Dr Rama Naidu, an expert on community engagement and head of NPO Democracy Development Programme, said the results of the survey were not a surprise.

“If you look at all the service delivery protests that have been happening across the province, it is indicative of the unhappiness of people,” he said.

Structures that were meant to increase public participation in order to facilitate communication between residents and local authorities were dysfunctional, he said.

“Structures such as ward and street committees have been captured by political parties and do not carry out their functions.

“Residents then become cynical that their concerns will be dealt with, and this is what leads to mass protests.”

Accountable

However, he said residents needed to play a more active role in local government affairs, in order to keep the officials accountable to their mandate.

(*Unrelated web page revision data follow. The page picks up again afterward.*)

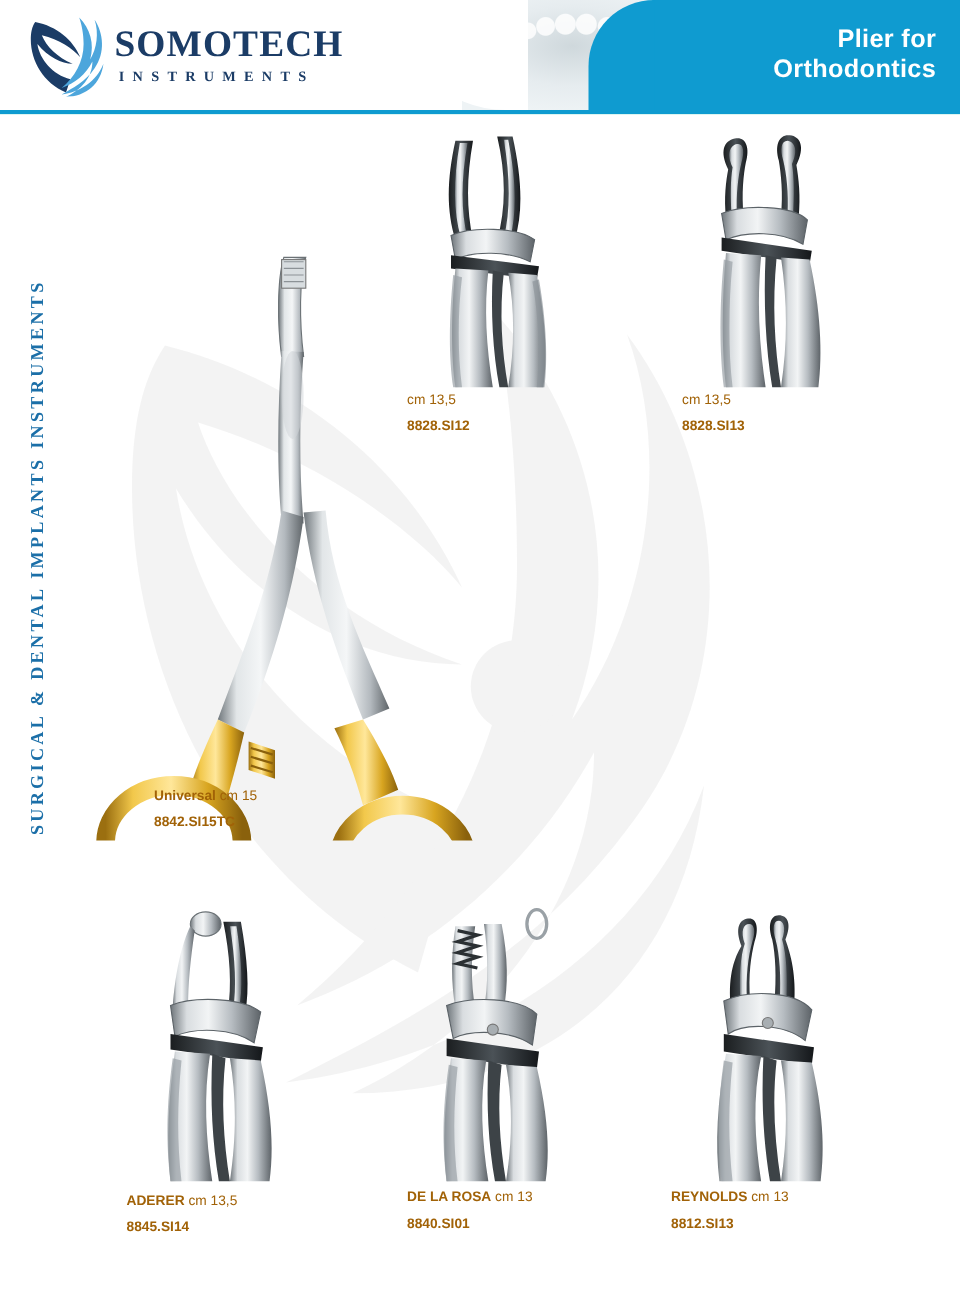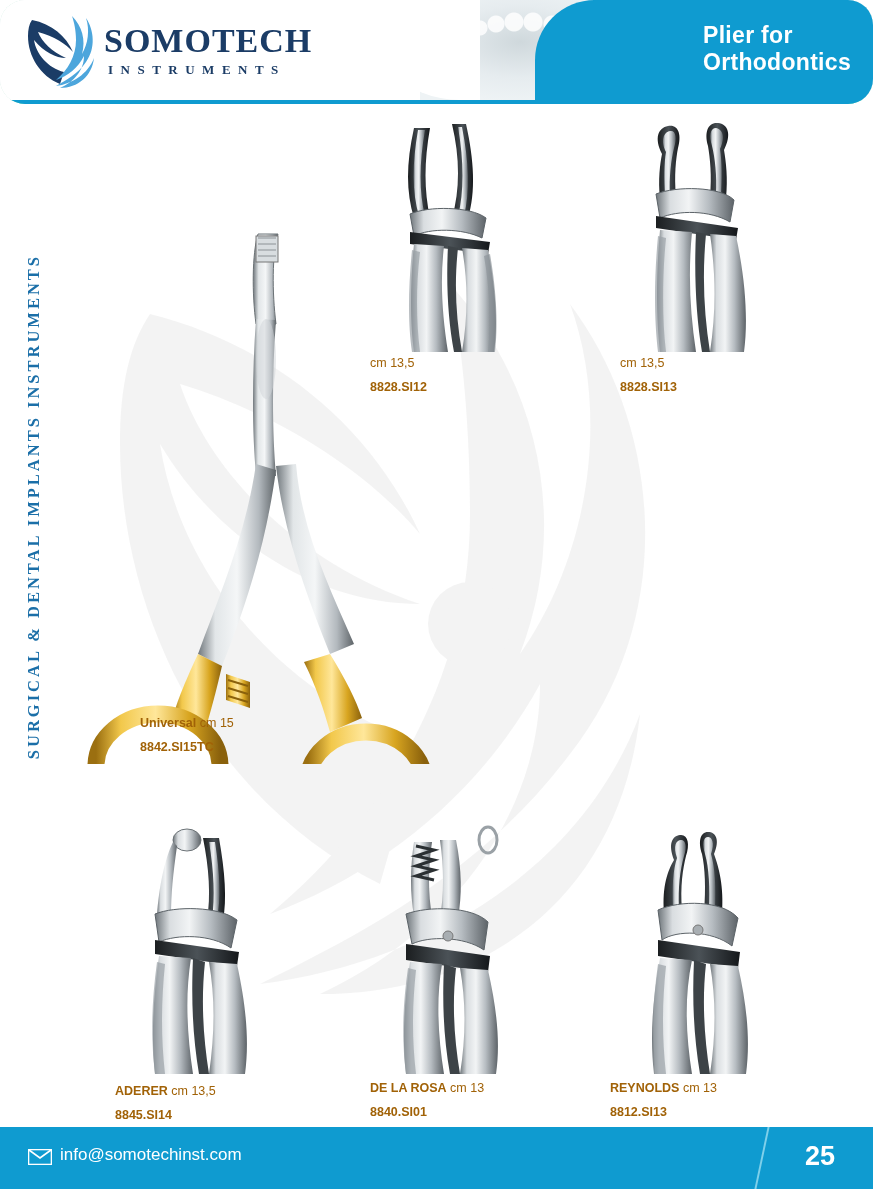--- a/index.html
+++ b/index.html
@@ -23,7 +23,6 @@
     width: 873px; height: 104px;
     background: #86efac;
     overflow: hidden;
-    border-radius: 25px;
   }
   .header-photo {
     position: absolute; top: 0; left: 0;

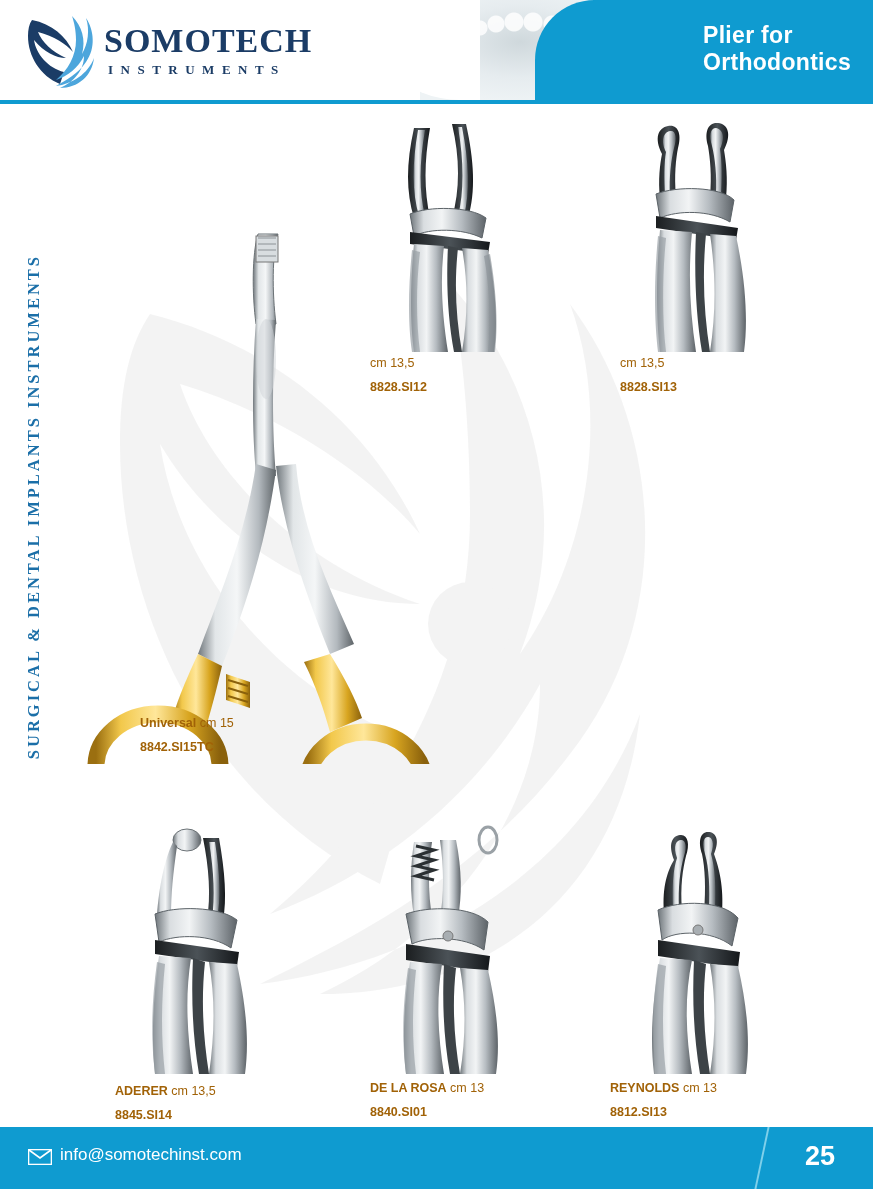--- a/index.html
+++ b/index.html
@@ -85,7 +85,7 @@
   }
   .header-tab-title {
     position: absolute; right: 22px; top: 22px;
-    text-align: left;
+    text-align: right;
     color: #ffffff;
     font-size: 23px; font-weight: bold; line-height: 27px;
     letter-spacing: .3px;

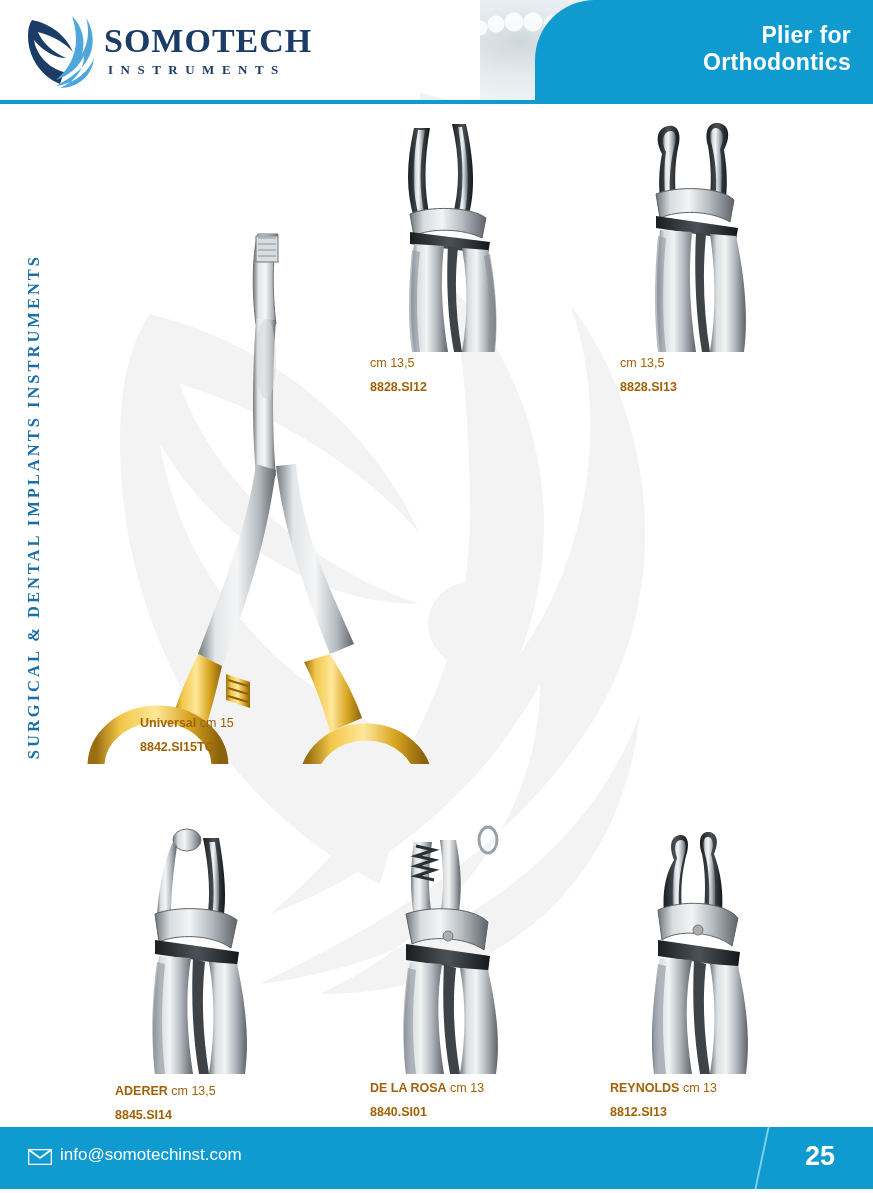--- a/index.html
+++ b/index.html
@@ -401,18 +401,6 @@
 
   </div>
 
-  <div class="footer">
-    <div class="footer-bar"></div>
-    <div class="mail-icon">
-      <svg width="24" height="16" viewBox="0 0 24 16">
-        <rect x="0.5" y="0.5" width="23" height="15" fill="none" stroke="#ffffff" stroke-width="1.6"></rect>
-        <path d="M1 1 L12 9 L23 1" fill="none" stroke="#ffffff" stroke-width="1.6"></path>
-      </svg>
-    </div>
-    <div class="footer-email">info@somotechinst.com</div>
-    <div class="footer-sep"></div>
-    <div class="page-number">25</div>
-  </div>
 
 </div>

“Even if there is one voice that asks important questions, it will get the conversation going and make an impact. We cannot sit back and complain, we must be active in how our money, as ratepayers, is used.”

The survey also found that male citizens regarded fighting corruption as a top priority, while female householders as well as those aged between 15 and 39 indicated education and skills development as a bigger concern. Those aged 36 to 59 regard fighting corruption as a top priority and those aged 60 and above feel that growing the economy should be given more importance.

Responding to issues raised in the report, eThekwini Municipality’s deputy head of the communications unit, Mandla Nsele, said service delivery remains a key priority.

“The city has noted the issues raised by residents and more diligence will be taken when addressing these matters. The satisfaction of the residents remains a priority.

“As a caring city, eThekwini Municipality has a dedicated team of staff members who strive to provide superior service to all city residents.”

Asked how the municipality plans to use the results contained in the survey, Nsele said: “The city has noted the issues raised by the residents and will do all it can to make sure that these needs are addressed. The creation of jobs is one of the issues that we are already addressing.

“We have several programmes, including the Extended Public Works Programme, which focuses on vulnerable groups, especially women, youth and the disabled. We also have several catalytic projects, in particular the Go!Durban project, which will create corridors with nodal development, mixed use and densification.

“We are committed to job creation. We will be able to achieve our vision by working with the private and public sector. The city has created work opportunities. This includes 200 new metro police recruits who started training in June,” said Nsele.